Likewise, the Eagles do not shoot the 3-pointer with much consistency; Reggie Gardner's 31.3 percent is tops among players who see significant minutes. The bulk of NCCU's offensive production comes from the big man Davis operating in the interior, where he shoots a torrid 64.5 percent. The Eagles must establish Davis consistently against a North Dakota State defense that allowed opponents to shoot 52.9 percent from inside the 3-point line.
Keys for North Dakota State
The clash in styles between North Carolina Central and North Dakota State is evident when comparing how the Eagles closed out their regular season — winning games with stifling defense — and how the Bison did so putting up points. From Feb. 2 until the March 12 Summit League Tournament title game win over Nebraska-Omaha, North Dakota State averaged 77.8 points per game in its eight wins.
On the season, the Bison rank 71st nationally in 3-point percentage, 79th from inside the arc, and 17th at the free-throw line.

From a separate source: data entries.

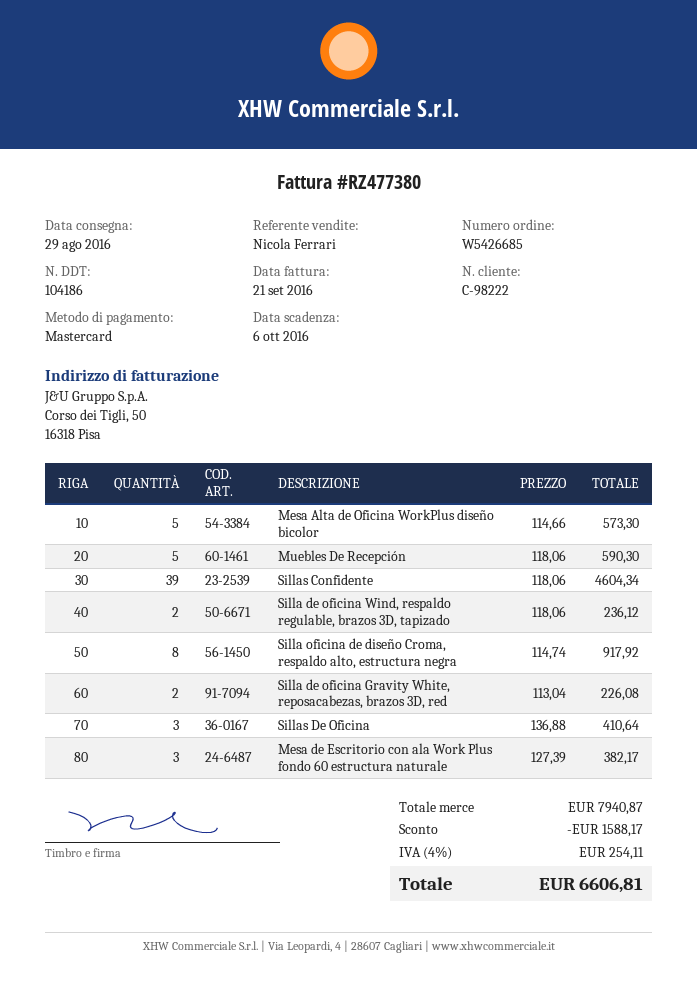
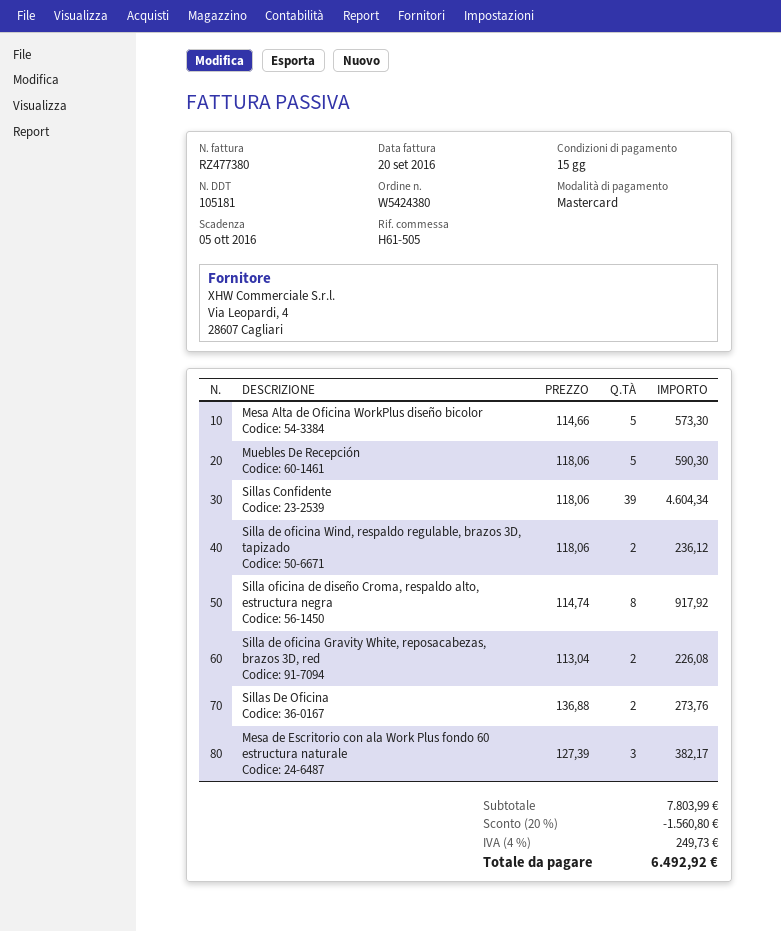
order number: W5426685 -> W5424380
delivery note number: 104186 -> 105181
invoice date: 2016-09-21 -> 2016-09-20
due date: 2016-10-06 -> 2016-10-05
Sillas De Oficina: 3 x 136.88 = 410.64 -> 2 x 136.88 = 273.76
subtotal: 7940.87 -> 7803.99
discount: 1588.17 -> 1560.80
tax: 4% = 254.11 -> 4% = 249.73
total: 6606.81 -> 6492.92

All that's to say when NDSU is clicking, it can score pretty much anywhere on the floor.
The duo of Vinnie Shahid and Rocky Kreuser, in particular, poses a threat to North Carolina Central. North Dakota State's two most effective 3-point shooters can stretch the defense, which could play a key role in Kreuser's case especially. At 6-foot-10, he should be able to draw out a larger defender from an already-undersized NCCU lineup.
Both NCCU and NDSU capitalized on their conference tournaments to secure unexpected NCAA Tournament bids. They have some positive momentum on their side, and head coaches with March experience. For North Carolina Central, the experience of participating in the First Four is much more comfortable. This marks three straight seasons in which the Eagles have been in Dayton.
The contrast in styles presents an interesting matchup. North Carolina Central cannot afford to go stagnant for too long on the offensive end, something that relegated the Eagles to a 10-point halftime deficit in the MEAC Tournament championship game. North Dakota State's ability to push the tempo could be the difference in earning a date with Zion Williamson and Duke.